BEGIN
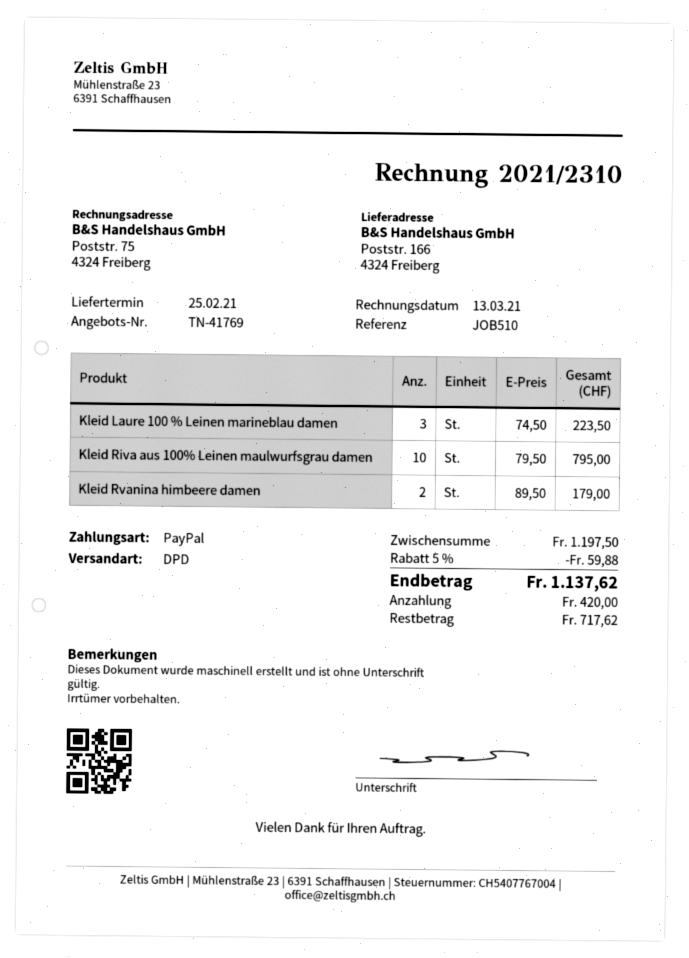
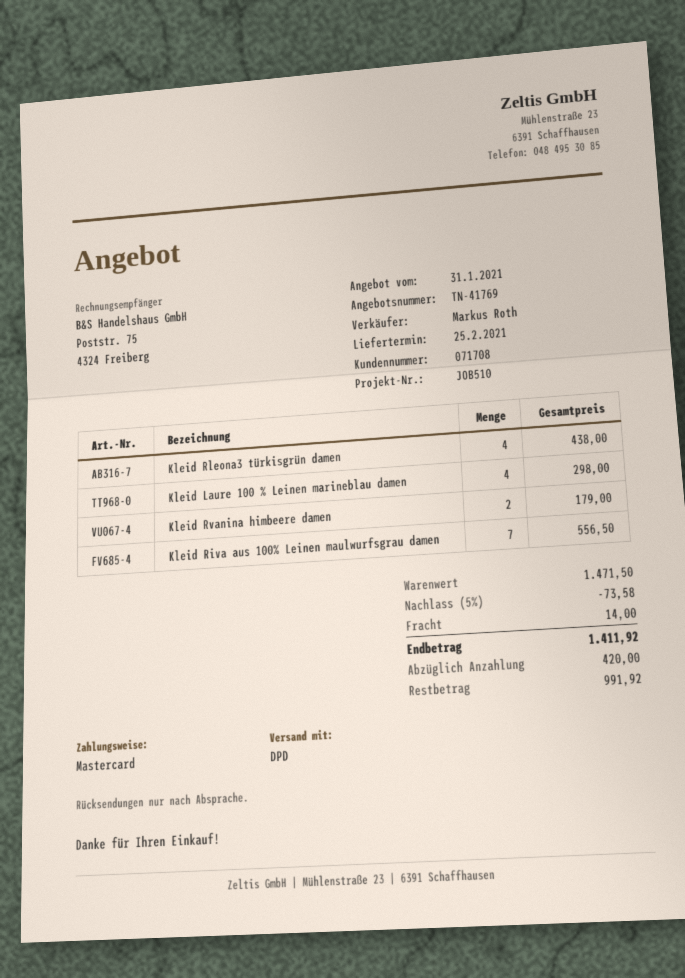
payment method: PayPal -> Mastercard
Kleid Laure 100 % Leinen marineblau damen: 3 for 223.50 -> 4 for 298.00
Kleid Riva aus 100% Leinen maulwurfsgrau damen: 10 for 795.00 -> 7 for 556.50
Kleid Rleona3 türkisgrün damen: none -> 4 for 438.00
subtotal: 1197.50 -> 1471.50
discount: 5% = 59.88 -> 5% = 73.58
shipping: none -> 14.00
total: 1137.62 -> 1411.92
balance: 717.62 -> 991.92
END
▶ Assigned task:
Go through the material and select each line with the string "Kleid" in it.

▶ Output below:
Kleid Laure 100 % Leinen marineblau damen: 3 for 223.50 -> 4 for 298.00
Kleid Riva aus 100% Leinen maulwurfsgrau damen: 10 for 795.00 -> 7 for 556.50
Kleid Rleona3 türkisgrün damen: none -> 4 for 438.00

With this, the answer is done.